Adding PostgreSQL with Drizzle
The sv CLI can scaffold Drizzle for you (npx sv add drizzle), or set it up manually. Either way you end up with a schema file and a drizzle.config.ts:
import { defineConfig } from 'drizzle-kit';
export default defineConfig({
schema: './src/lib/server/db/schema.ts',
out: './drizzle',
dialect: 'postgresql',
dbCredentials: { url: process.env.DATABASE_URL! }
});The workflow is two commands: generate writes SQL migration files from your schema diff, migrate applies them:
npx drizzle-kit generate
npx drizzle-kit migrateCommit the generated SQL files in drizzle/ to the repo. In production, run drizzle-kit migrate as a separate step before the new version takes traffic — not inside the app's startup code. Two replicas booting simultaneously and both attempting the same migration is a race you don't want to debug at 2am. (Avoid drizzle-kit push in production entirely; it diffs against the live database with no migration history, which is fine for prototyping and dangerous everywhere else.)

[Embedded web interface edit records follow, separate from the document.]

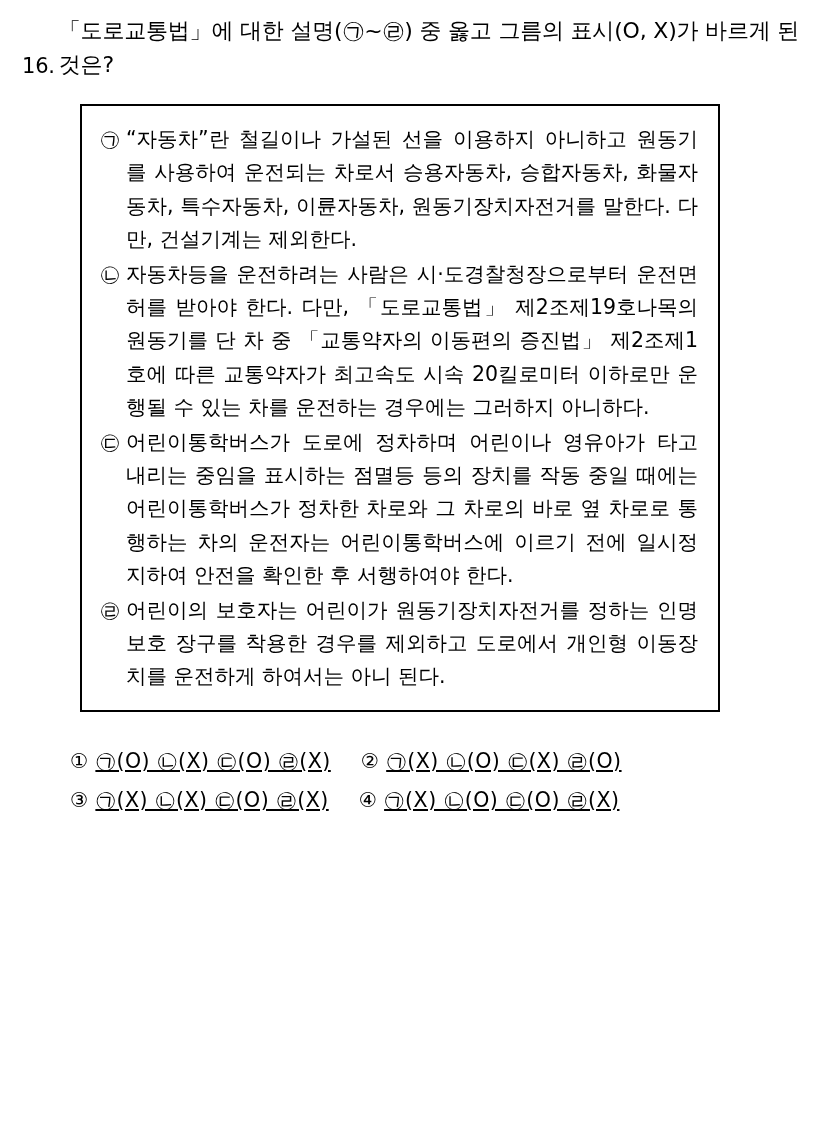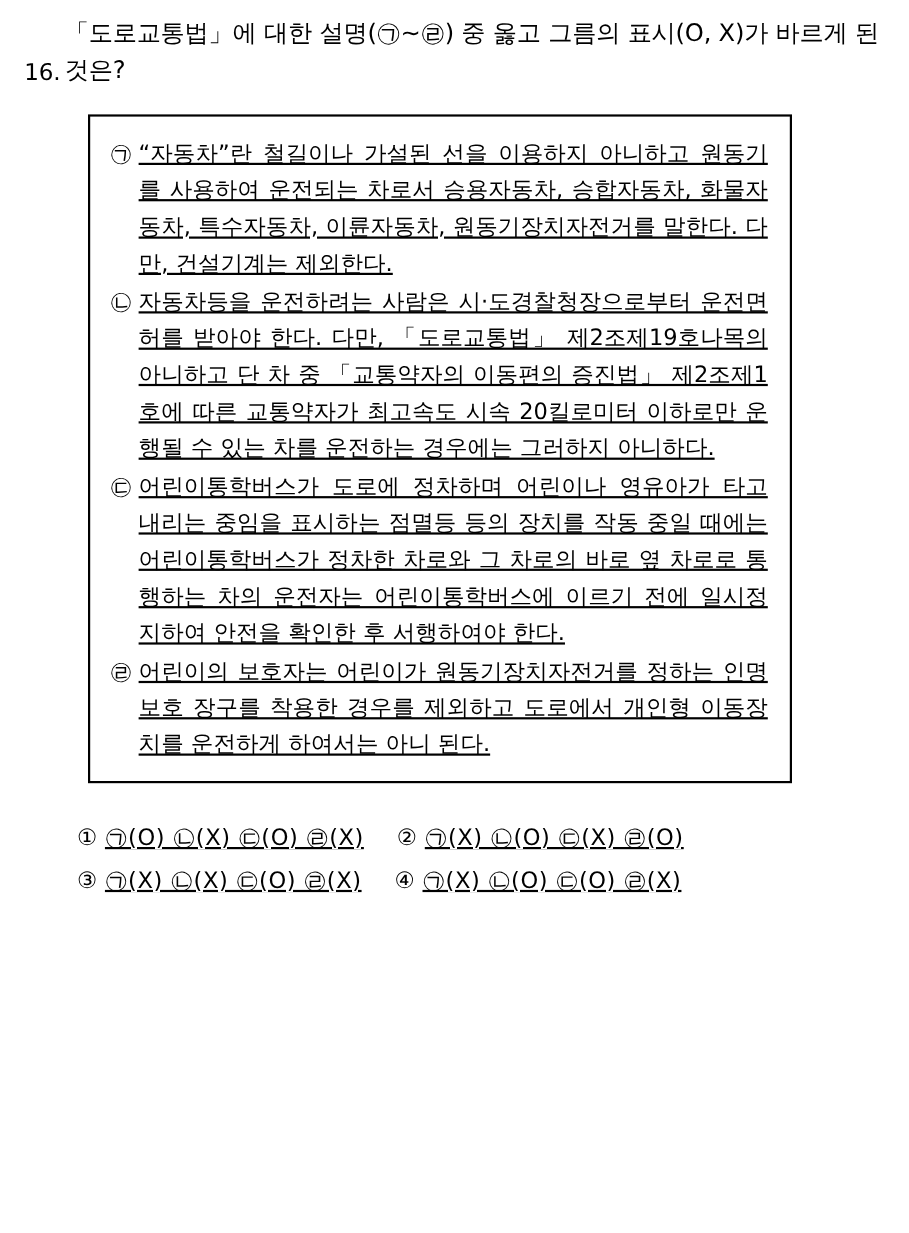"“자동차”란 철길이나 가설된 선을 이용하지" .stmt-body { text-decoration: underline -> none }
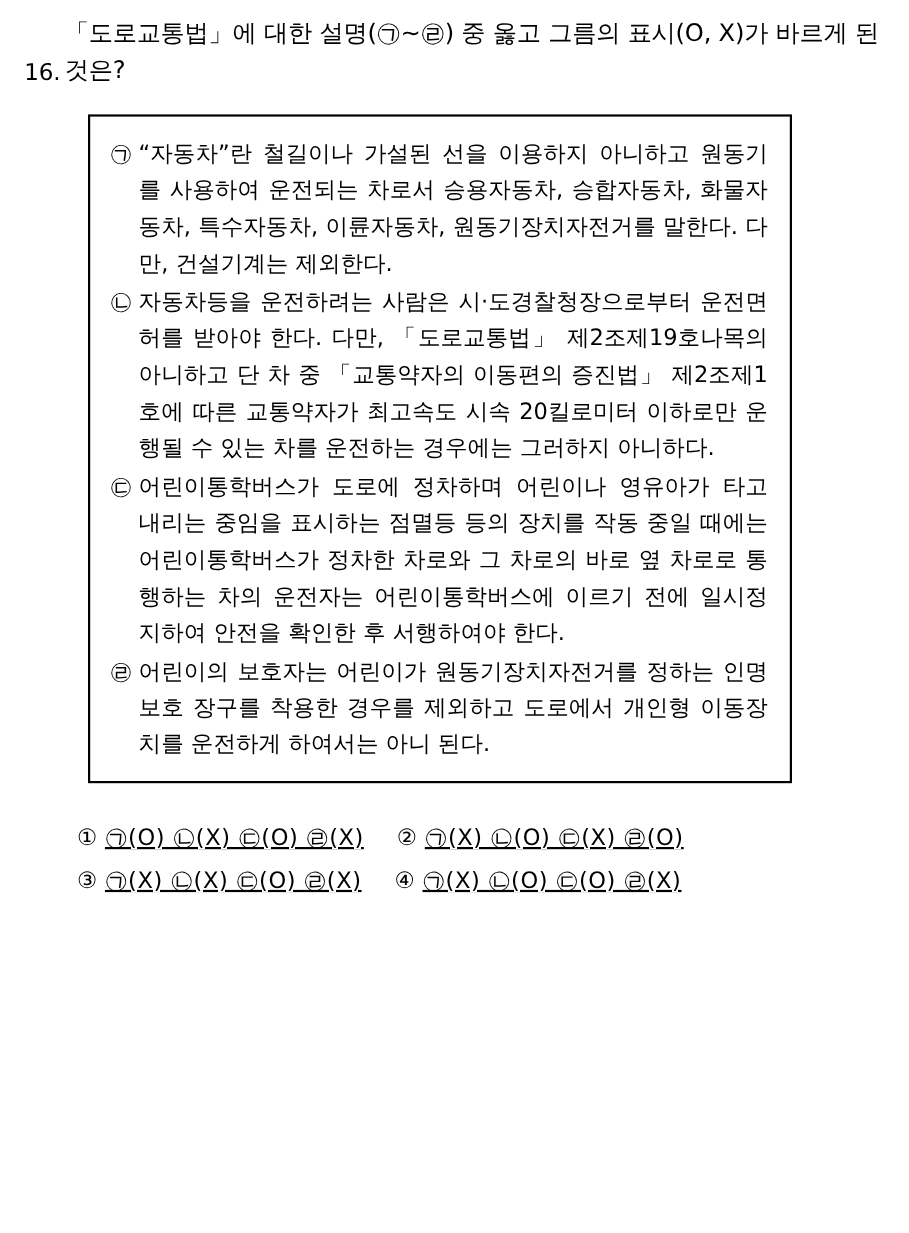"자동차등을 운전하려는 사람은 시·도경찰청장으로부터 운전면허를" div.stmt-body { text: 아니하고 -> 원동기를 }
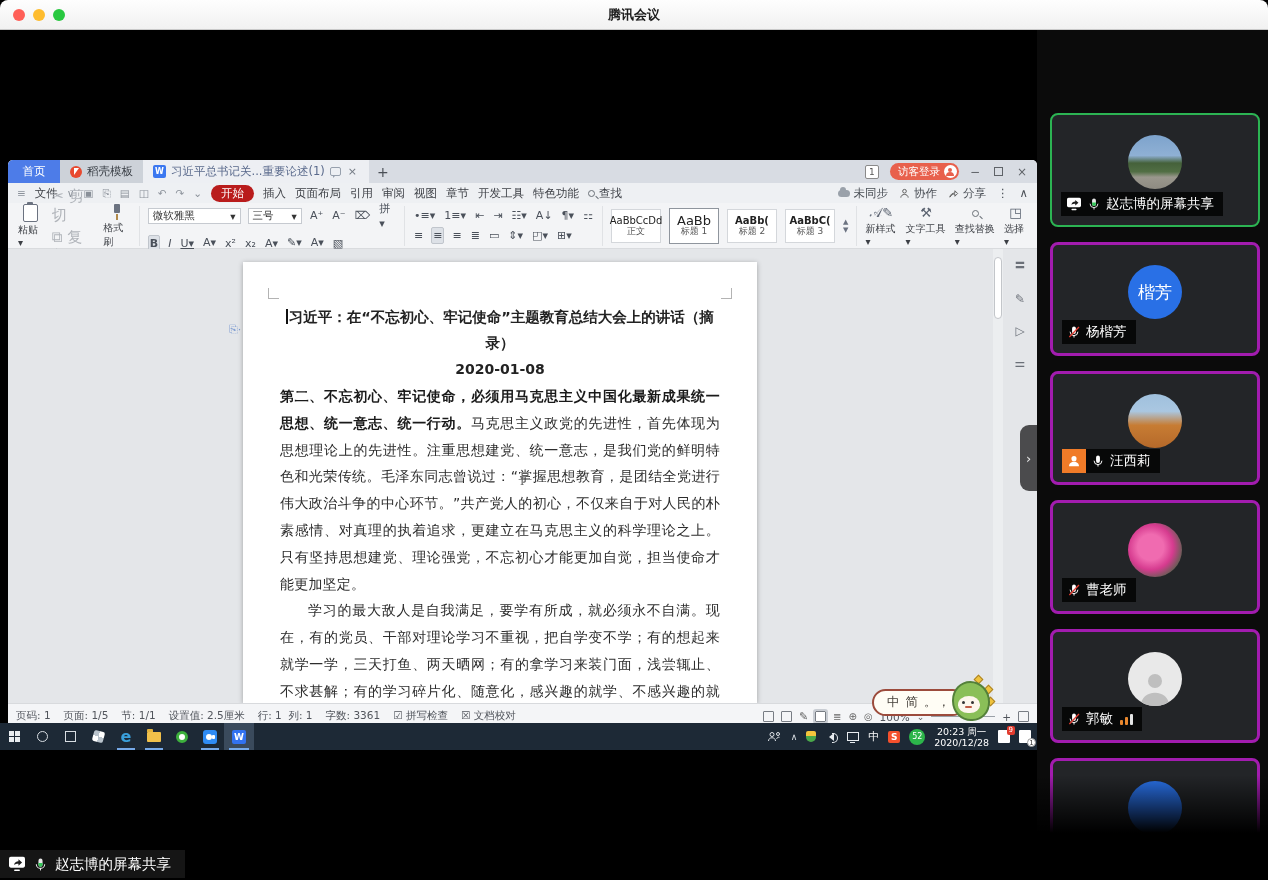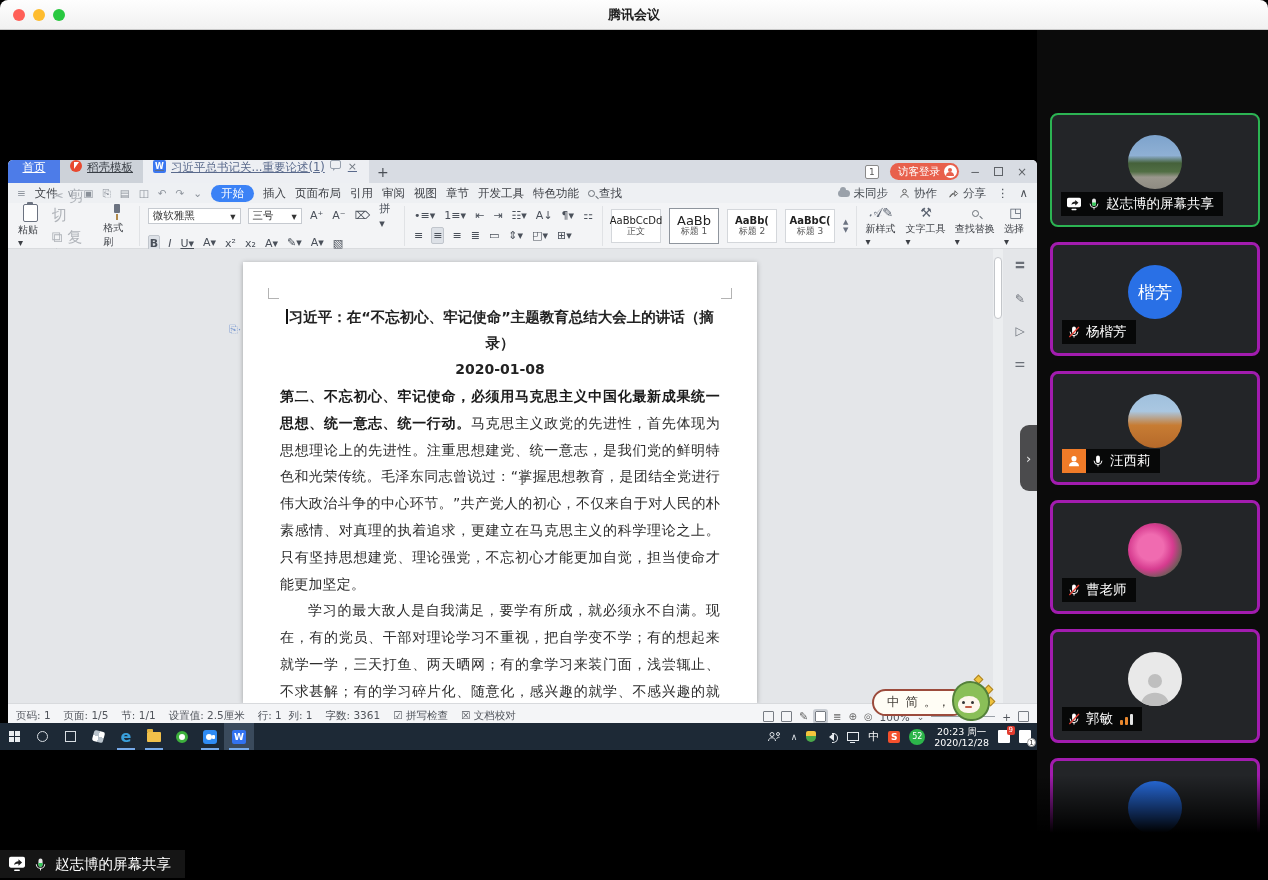"首页" .tab { align-items: flex-start -> center; text-decoration: underline -> none }
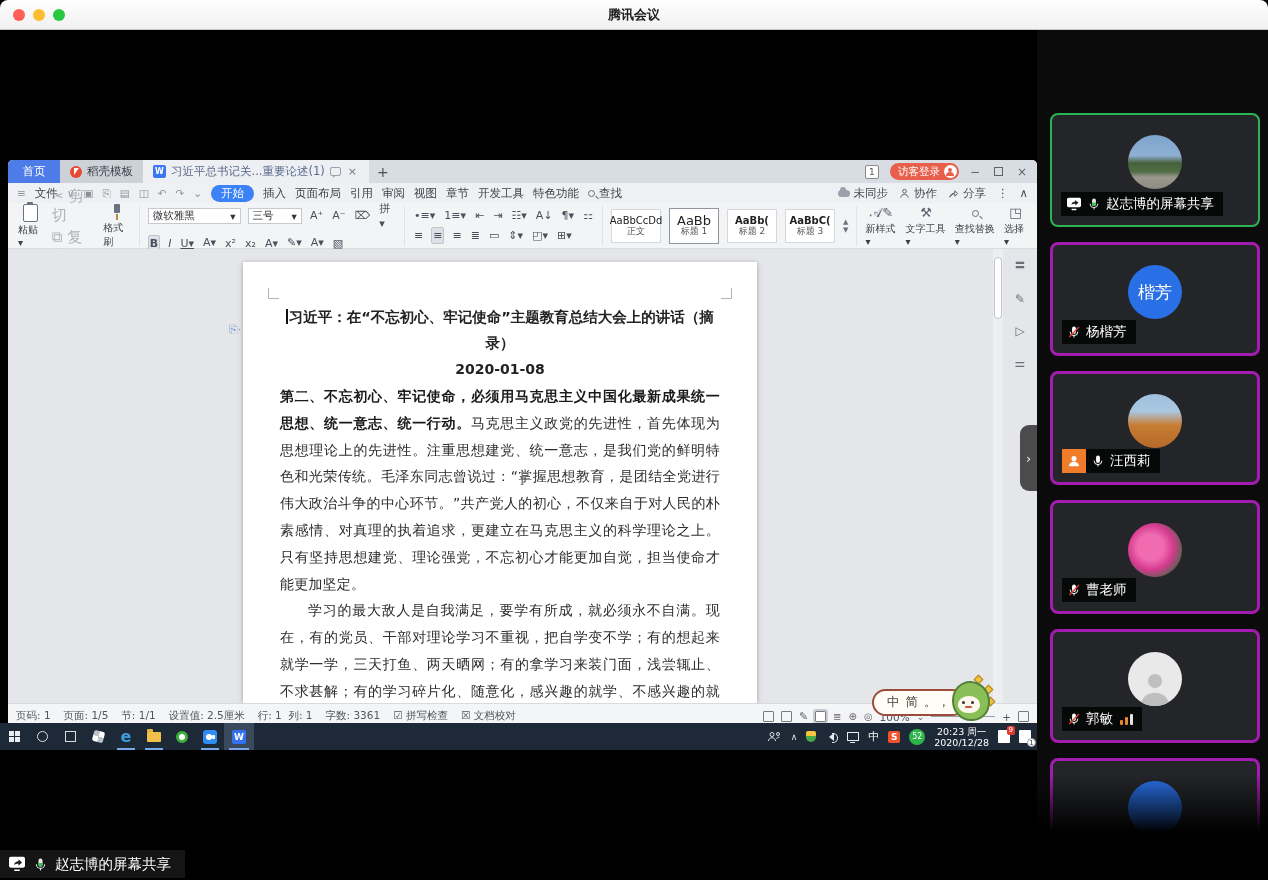"开始" .rtab-start { background: #3b82f6 -> #b91c1c }
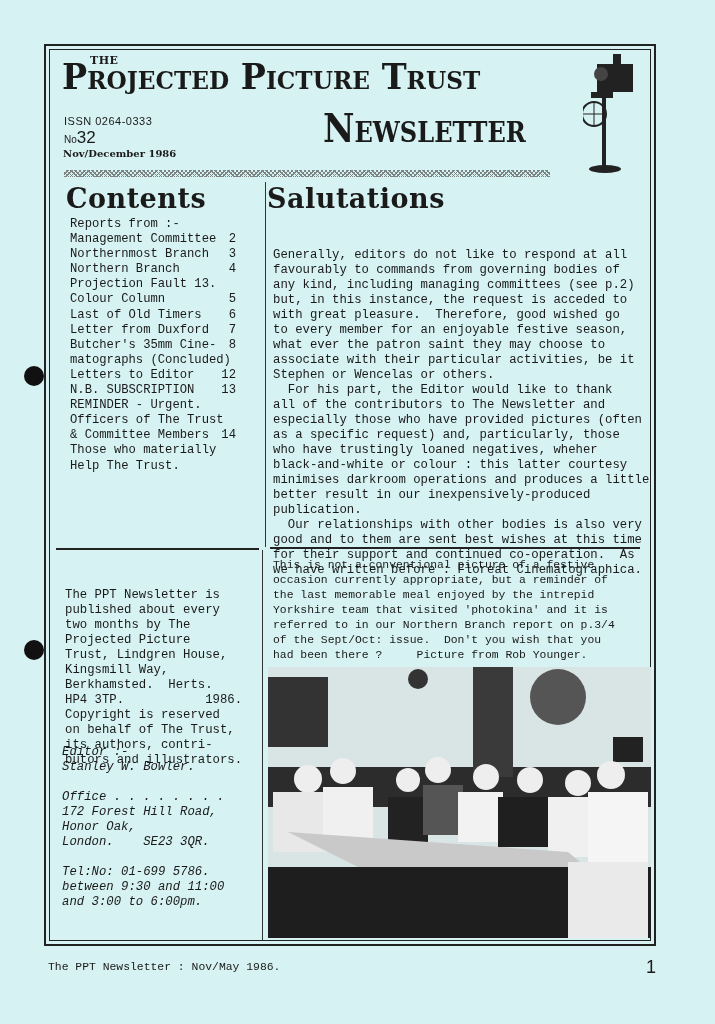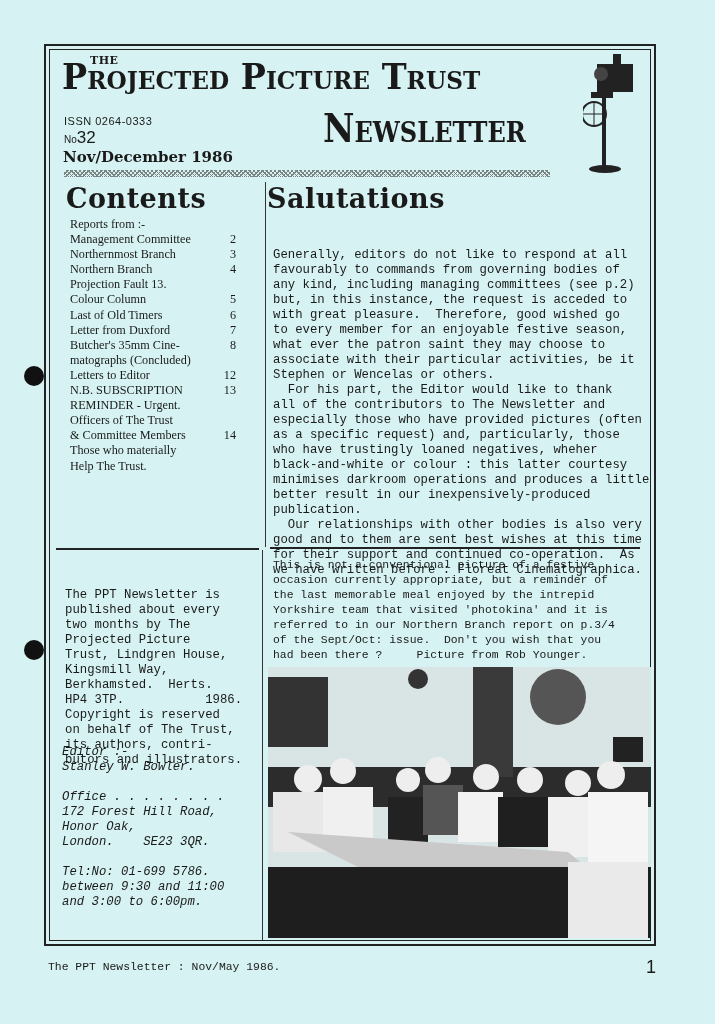"Nov/December 1986" .issue-date { font-size: 15px -> 10px }
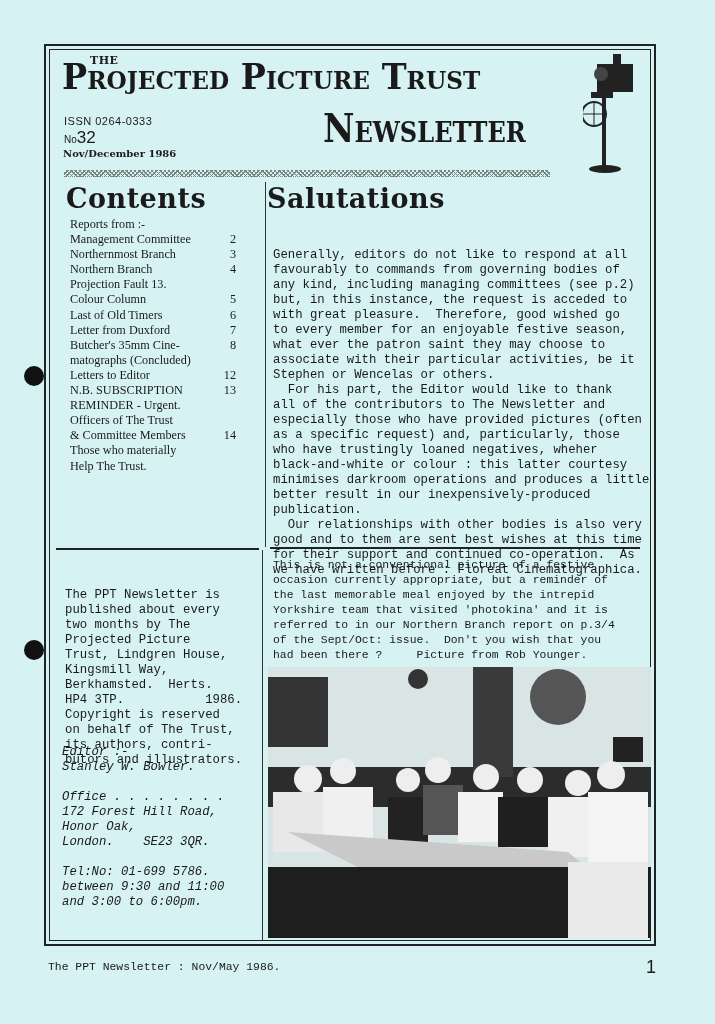"Reports from :-" .toc-row { font-family: Liberation Serif, serif -> none }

Keep all database imports under src/lib/server/ — SvelteKit enforces that server-only modules never leak into client bundles, and this directory makes the boundary explicit.
A production Dockerfile
FROM node:22-slim AS build
WORKDIR /app
COPY package*.json ./
RUN npm ci
COPY . .
RUN npm run build
RUN npm prune --omit=dev
FROM node:22-slim
WORKDIR /app
ENV NODE_ENV=production
COPY --from=build /app/build ./build
COPY --from=build /app/node_modules ./node_modules
COPY --from=build /app/package.json ./
USER node
EXPOSE 3000
CMD ["node", "build"]Note the npm prune --omit=dev in the build stage and the copied node_modules — that's the adapter-node quirk from earlier. The final image carries only production dependencies.
Deploying on PandaStack
With the adapter and env handling sorted, the deploy itself is short:
- 1Provision the database. Create a managed PostgreSQL instance (14.x or 16.x are available) from the dashboard. Backups are scheduled daily automatically.
- 2Connect the repo. Add your SvelteKit repo as a container app. If there's a Dockerfile, it's used; otherwise the Node buildpack auto-detects the framework and build command. npm, yarn, pnpm, and bun are all supported for the install step.
- 3Set
ORIGIN. Add it as an environment variable pointing at your app's URL (or your custom domain — SSL is automatic either way). This is the step people forget. - 4Attach the database. Because the Postgres instance is linked to the app,
DATABASE_URLis injected into the container at runtime — which is exactly why the$env/dynamic/privateimport above matters. No copying connection strings between tabs. - 5Push. Every
git pushtriggers a build — rootless BuildKit in an ephemeral Kubernetes job — and you can watch the build logs stream live while it runs. Runnpx drizzle-kit migrateagainst the database as your release step before the new version goes live.
One honest caveat: on the free tier, idle apps scale to zero and cold-start on the next request. For a side project that's a fair trade for $0; for anything latency-sensitive, a paid compute tier keeps the process warm.